To go or not to go? I wish the view from the top didn’t look so good. It was by know means a gimme but it did not look like a horror movie.
“You need to look at the crux from the bottom,” I tell myself.
“The risks are too high”
“Let it go.”
I cut a piece of cornice off the top. The sluff is OK, no more rocks get exposed.
Getting more excited. I send Forest down the line to the right to check his sluff. He gets caught in it, hits a rock in the choke but rides out clean. Not what I was looking for.
My brain starts up again, “You could clip a rock in the crux and get pitched over the exposure.”
I hike around to another view, still can’t see over the role.
“I got this”
“There is too low a snow pack”
“Just say now…I got this…walk away..its one toe turn…maybe tomorrow…its ready…the time is now…who knows if you will see it like this again…etc”
This goes on about a hundred times in my head.
This is common thought process for a line with exposure. The problem is I have to beat my sluff to the crux or I am going to get taken over a sloping two hundred foot cliff. Not an option. Respecting exposure keeps you alive. I respect it and avoid it 90% of the time but deep down I live for it. It is exposure that keeps me up at night. It is exposure that makes me scream like a little kid when I get past it and leaves me buzzing for days.
Andrew Maclean’s book the Chuting Gallery had this rated at 60 degree’s. The hard part with this is the steepest part is the middle half above and through the choke.”

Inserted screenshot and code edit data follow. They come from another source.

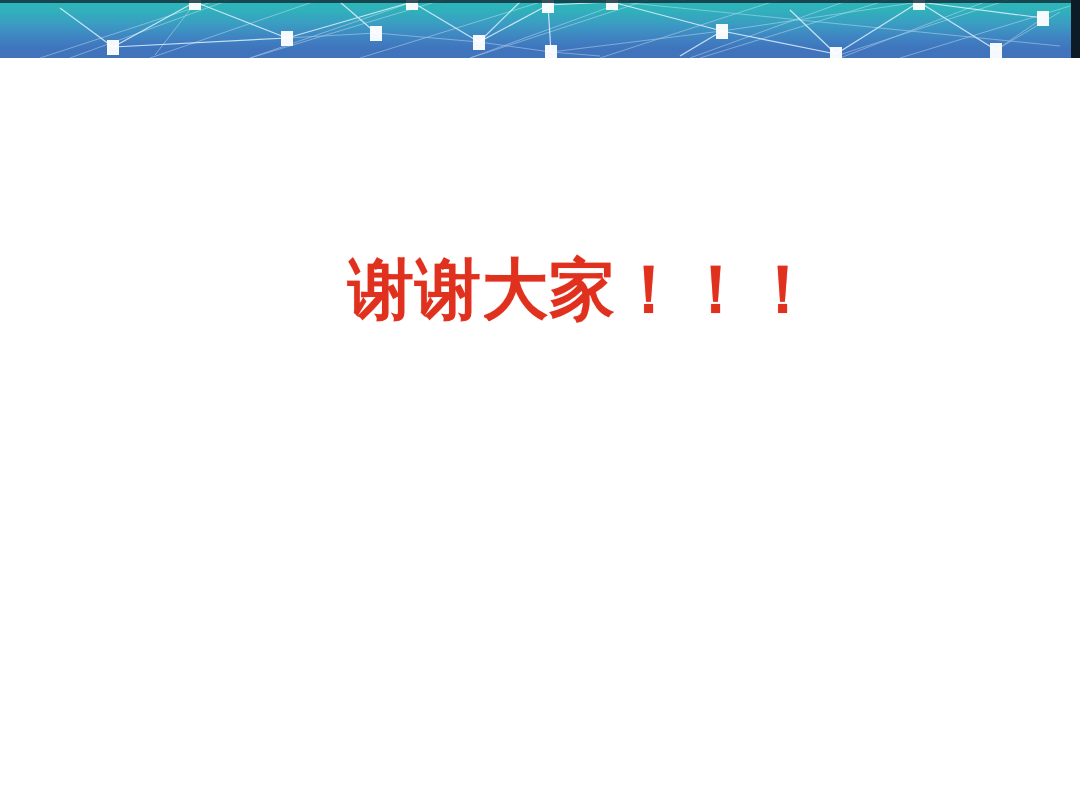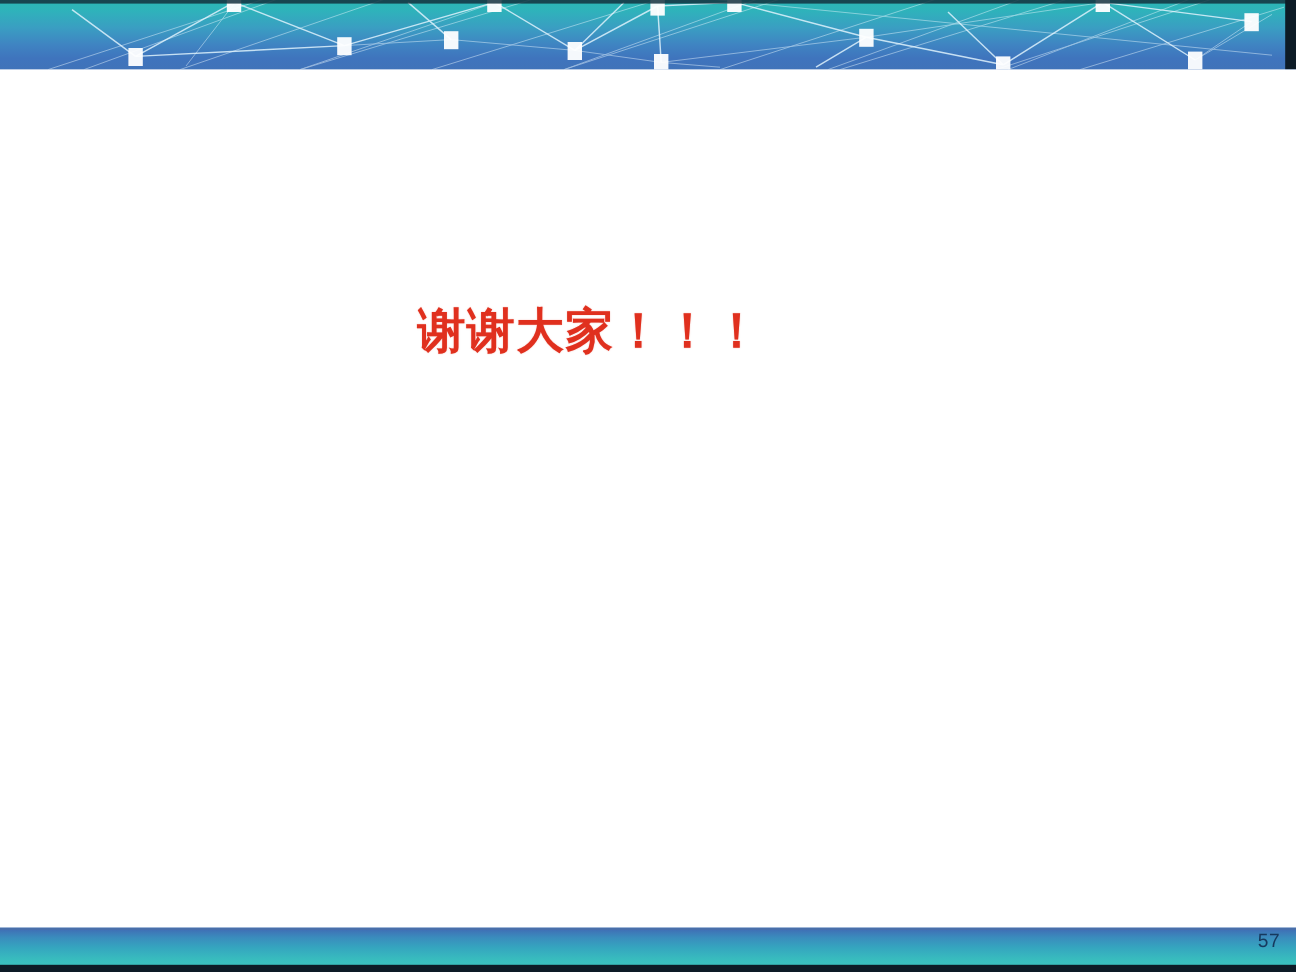--- a/index.html
+++ b/index.html
@@ -80,7 +80,7 @@
     left: 348px;
     top: 196px;
     font-family: "DejaVu Sans", "Liberation Sans", sans-serif;
-    font-size: 40px;
+    font-size: 66px;
     font-weight: bold;
     letter-spacing: 1px;
     color: #e0301e;

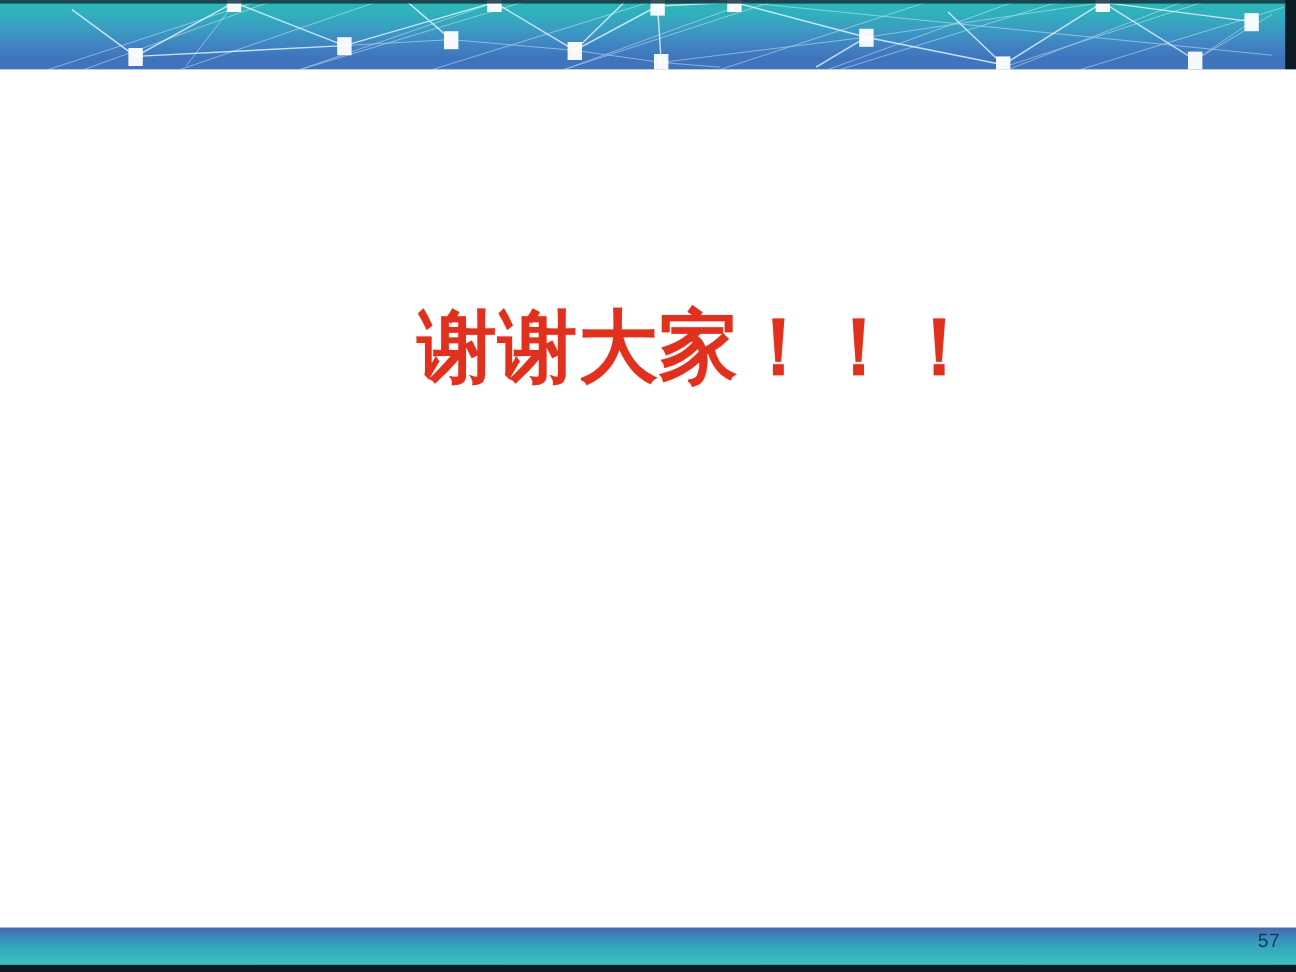--- a/index.html
+++ b/index.html
@@ -214,11 +214,6 @@
     <div id="thanks-text">谢谢大家！！！</div>
   </div>
 
-  <div id="footer-band">
-    <div class="footer-hairline"></div>
-    <div id="page-number">57</div>
-    <div class="footer-bottom-edge"></div>
-  </div>
 
 </div>
 

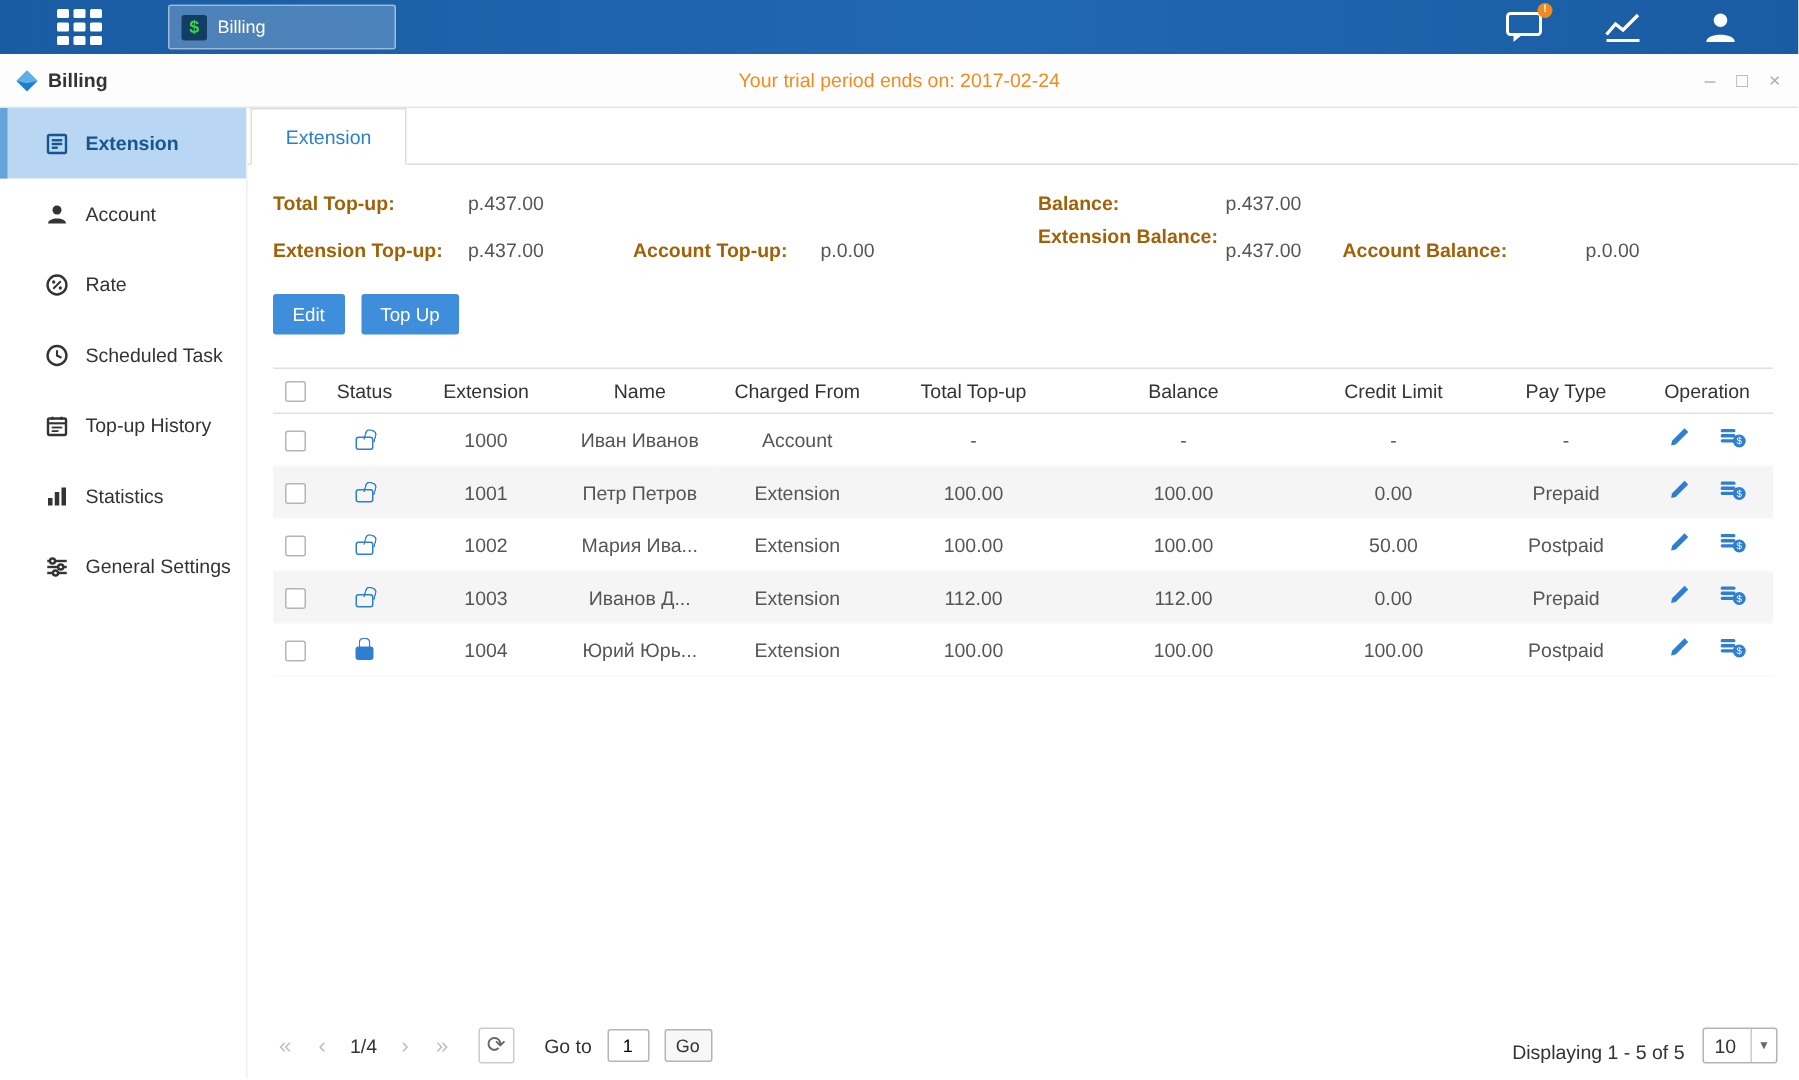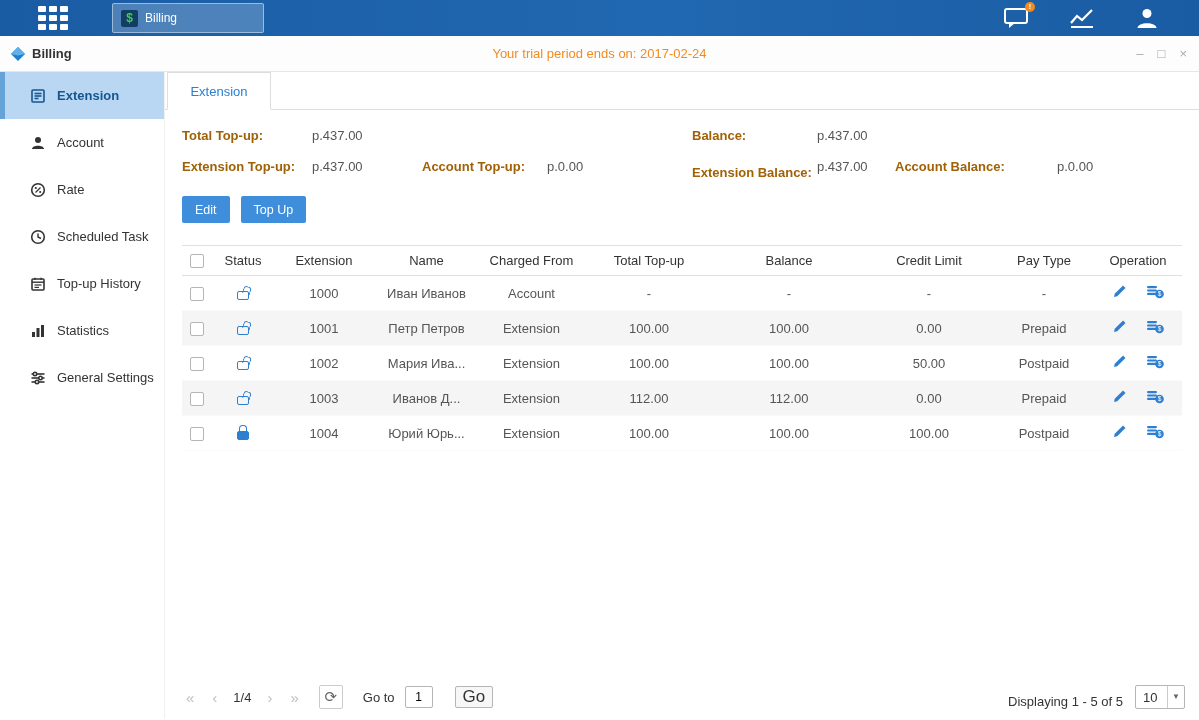--- a/index.html
+++ b/index.html
@@ -248,7 +248,7 @@
         <span class="val" style="left:130px;top:31px;">p.437.00</span>
         <span class="lab" style="left:240px;top:31px;">Account Top-up:</span>
         <span class="val" style="left:365px;top:31px;">p.0.00</span>
-        <span class="lab" style="left:510px;top:37px;">Extension Balance:</span>
+        <span class="lab" style="left:510px;top:22px;">Extension Balance:</span>
         <span class="val" style="left:635px;top:31px;">p.437.00</span>
         <span class="lab" style="left:713px;top:31px;">Account Balance:</span>
         <span class="val" style="left:875px;top:31px;">p.0.00</span>

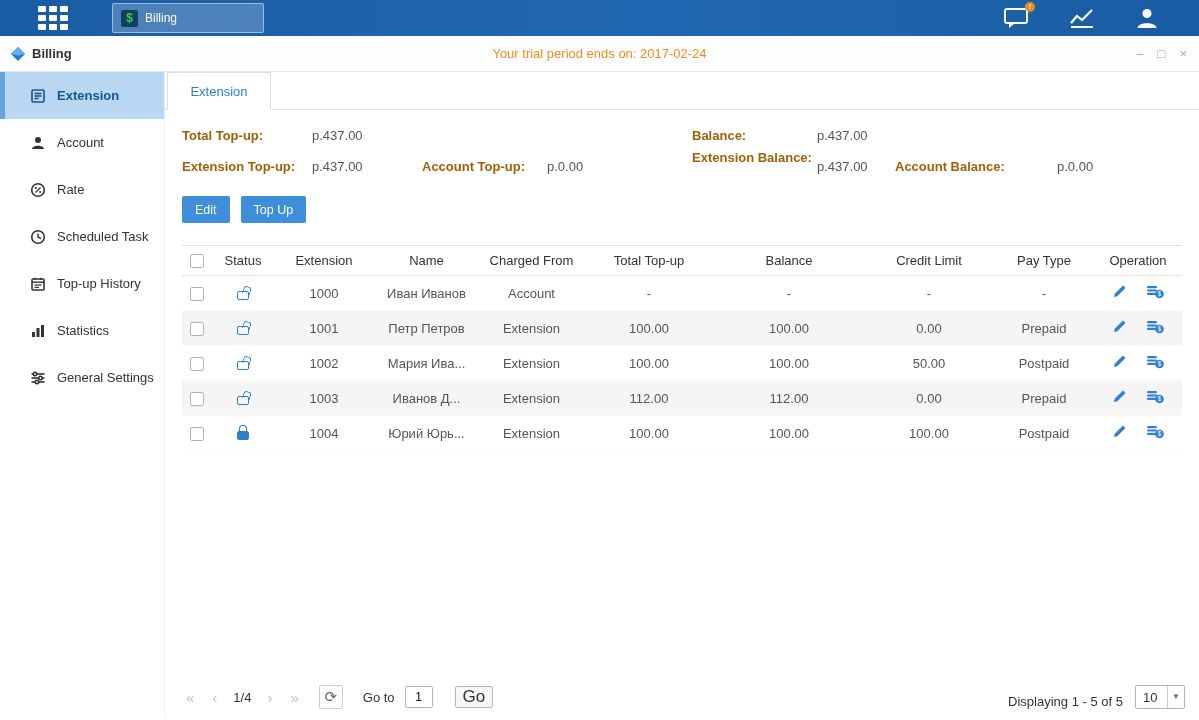--- a/index.html
+++ b/index.html
@@ -98,7 +98,7 @@
   .goto-input { width:28px; height:22px; border:1px solid #b5b5b5; border-radius:2px;
     text-align:center; font-family:inherit; font-size:12px; }
   .go-btn { height:22px; border:1px solid #b5b5b5; border-radius:2px; background:#f7f7f7;
-    padding:0 7px; cursor:pointer; font-family:inherit; font-size:17px; color:#333;margin-left:12px; }
+    padding:0 7px; cursor:pointer; font-family:inherit; font-size:12px; color:#333; }
   .pager-right { display:flex; align-items:flex-end; gap:12px; }
   .pagesize { width:50px; height:24px; border:1px solid #b5b5b5; border-radius:2px; display:flex;
     align-items:center; cursor:pointer; background:#fff; }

I radio the filmer Pete across the way, “I am going to hit this but probably pull up at the island of safety before the crux and let my sluff go by.”
I drop in, push as lightly as possible on my turns to minimize sluff. I point it over the 60 degree role toward my island of safety. The sluff is minimal. I look to my left at the two foot wide crux, it goes. With out hesitation I change directions and charge for the crux. I feel the sluff on my tail, I up weight threw the crux, do a slight speed check, hit a small air and point it out the bottom.
‘YEESSS!” The Lightning Bolt goes down. I flashed a line that had me shaking in my boots.
My track from below. I pointed the 60 degree roll to minimize sluff and make sure I got to my island of safety on the lookers left before the choke.
Dropping in I would have bet the house I was going to pull up but my plan worked the puzzle was solved.
It may or may not be a “shot” but on lines like this that is irrelevant. The film and photos will never touch watch it feels like to overcome your fear and pull it off. Putting it all on the line because you know you have it. You go all in and come out on top. It is very hard to achieve a high that big. They only come from dealing with exposure.
It is a fine line I walk sometimes and today was the finest of the year so far. My blow up on the needle it totally different. I took a pretty mellow line and made it gnarly by pointing it. Today’s line was full risk the second I dropped in. The needle did not have exposure. No matter how hard I ripped it I would not have the achieved the high I achieved today.
This may or may not be a “shot” in the movie but for the special lines like this, getting the “shot” is irrellivant.
If you are going to the Wasatch you need to own the Chuting Gallery.